|Title||Probabilistic estimation of structure coefficients and their uncertainties, for inner-core sensitive modes, using matrix autoregression|
|Publication Type||Journal Article|
|Year of Publication||2020|
|Authors||Pachhai S., Masters G., Laske G.|
|Type of Article||Article|
|Keywords||anisotropy; aspherical structure; attenuation; Composition and structure of the core; Computational seismology; constraints; earth structure; free oscillations; Geochemistry & Geophysics; inversion; multiplets; Seismic; Seismic attenuation; Surface waves and free oscillations; velocity; waves|
Normal-mode structure coefficients are crucial observations to infer the velocity, density and attenuation structure of the deep Earth interior, but estimating these coefficients from Earth's normal mode spectra is a non-linear inverse problem.
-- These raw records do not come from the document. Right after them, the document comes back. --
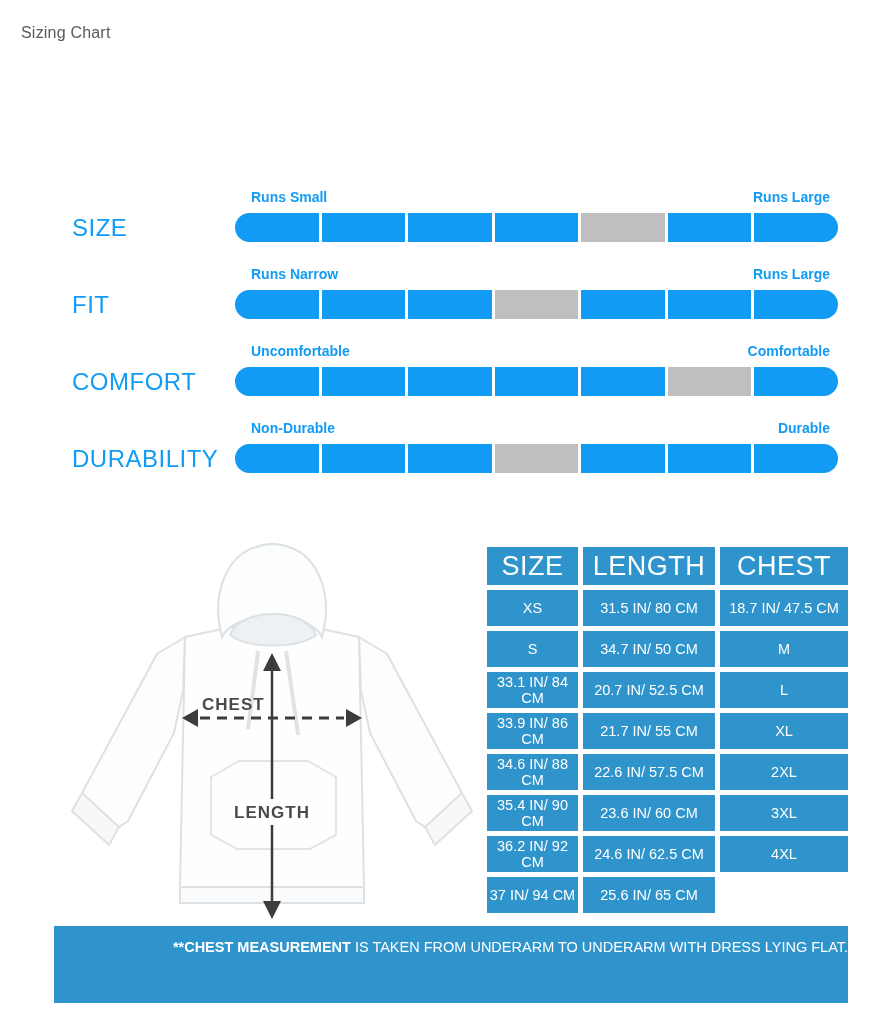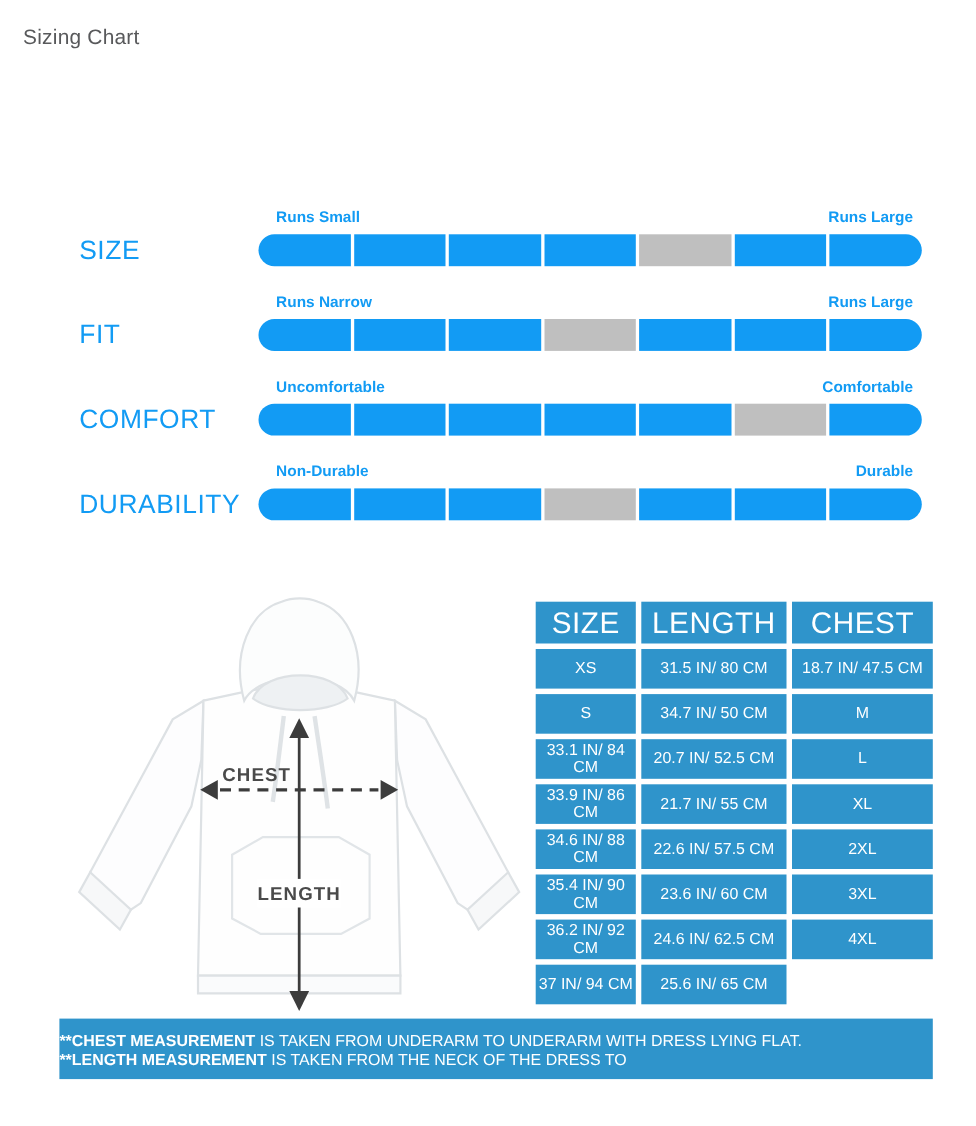--- a/index.html
+++ b/index.html
@@ -7,7 +7,7 @@
   #page{position:relative;width:887px;height:1024px;background:#fff;overflow:hidden;}
 
   
-  #page-title{position:absolute;left:21px;top:24px;font-size:19px;color:var(--title-gray);letter-spacing:0.2px;}
+  #page-title{position:absolute;left:21px;top:24px;font-size:16px;color:var(--title-gray);letter-spacing:0.2px;}
 
   
   .bar-row{position:absolute;left:0;width:887px;height:58px;}

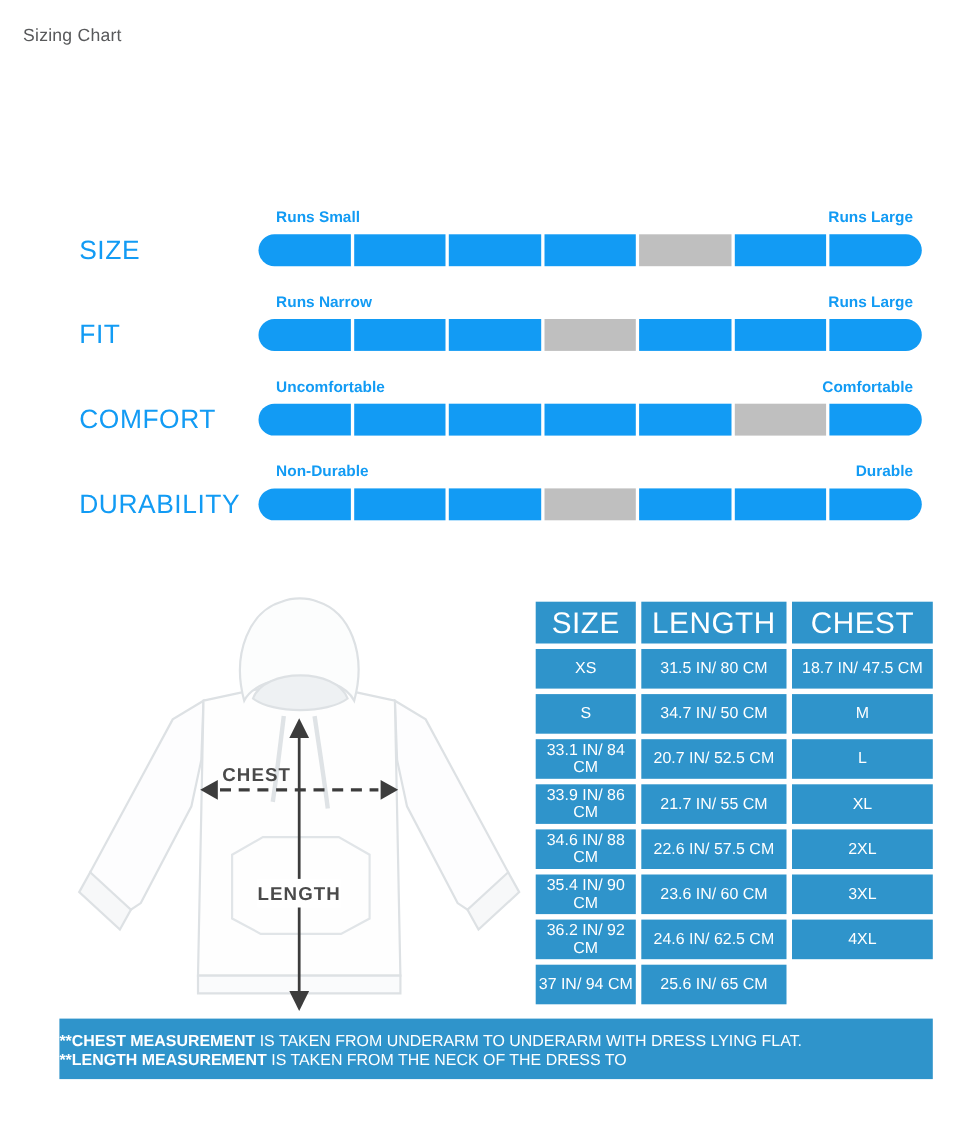--- a/index.html
+++ b/index.html
@@ -35,8 +35,8 @@
   .cell.th{font-size:27px;letter-spacing:0.5px;}
 
   
-  #measurement-note{position:absolute;left:54px;top:926px;width:794px;height:55px;
-                    background:var(--table-blue);color:#fff;text-align:left;
+  #measurement-note{position:absolute;left:54px;top:926px;width:794px;height:77px;
+                    background:var(--table-blue);color:#fff;text-align:right;
                     box-sizing:border-box;padding-top:13px;font-size:14.5px;line-height:17px;}
   #measurement-note b{font-weight:bold;}
 </style>

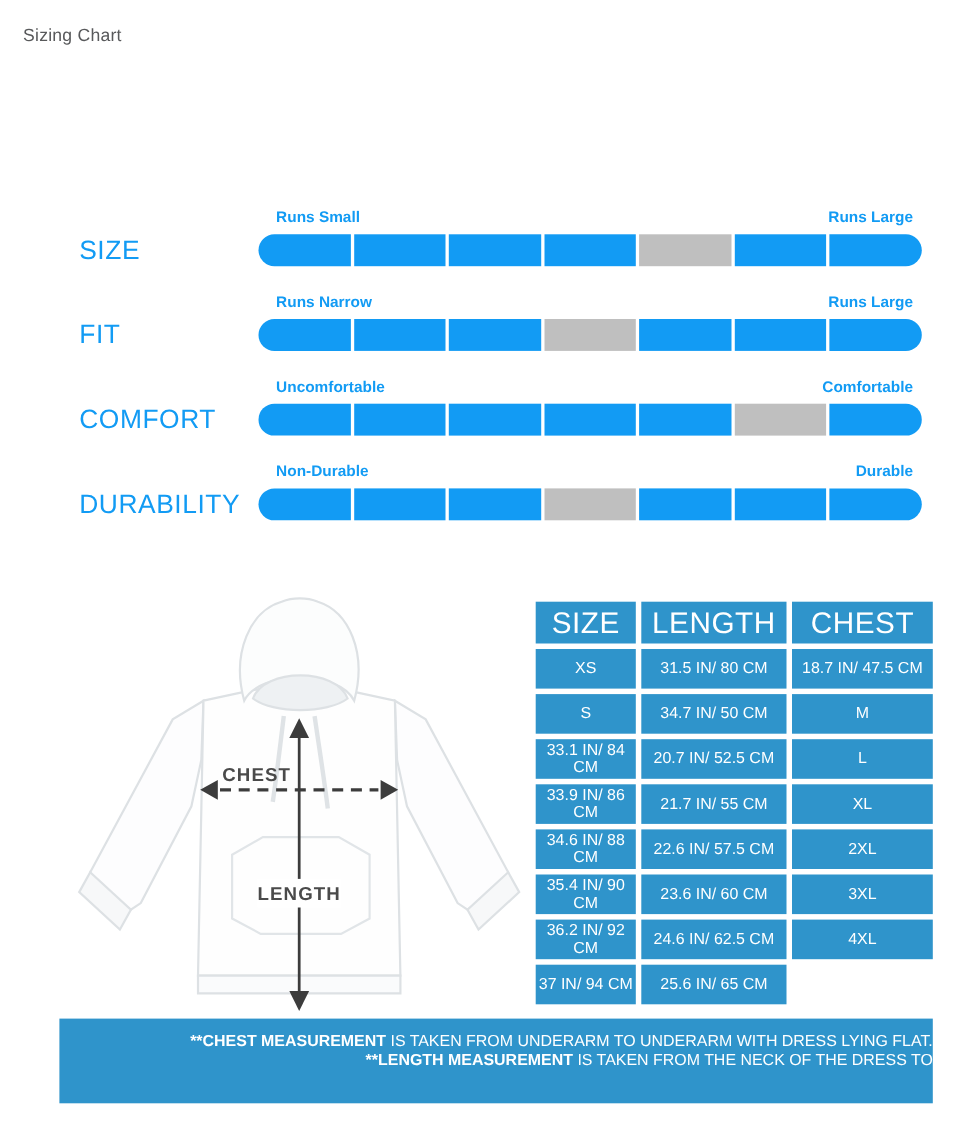--- a/index.html
+++ b/index.html
@@ -182,7 +182,6 @@
 
   <div id="measurement-note">
     <div class="note-line"><b>**CHEST MEASUREMENT</b><span> IS TAKEN FROM UNDERARM TO UNDERARM WITH DRESS LYING FLAT.</span></div>
-    <div class="note-line"><b>**LENGTH MEASUREMENT</b><span> IS TAKEN FROM THE NECK OF THE DRESS TO</span></div>
   </div>
 
 </div>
Additionally, complete source information is typically unknown for large earthquakes, and there is a trade-off between the earthquake source and attenuation. Therefore, proper estimation of elastic and anelastic structure coefficients with their uncertainties becomes challenging. Here, we combine a matrix autoregression and a fully non-linear probabilistic sampling to address existing limitations. After successful feasibility experiments using synthetic data with noise, we apply this combined approach to the data for 19 inner-core sensitive spheroidal (S) modes measured for earthquakes from 1994 to 2016. We further implement a model selection criterion to assess whether anelastic structure is significant. Our model selection criterion indicates that anelastic structure coefficients are required only for modes with strong shear-wave energy in the inner core. Inversion results also show a strong correlation between elastic and anelastic splitting functions for these modes. This indicates that the seismic waves travel faster and strongly attenuate along polar paths such that the m = 0 singlet remains poorly observed for these modes.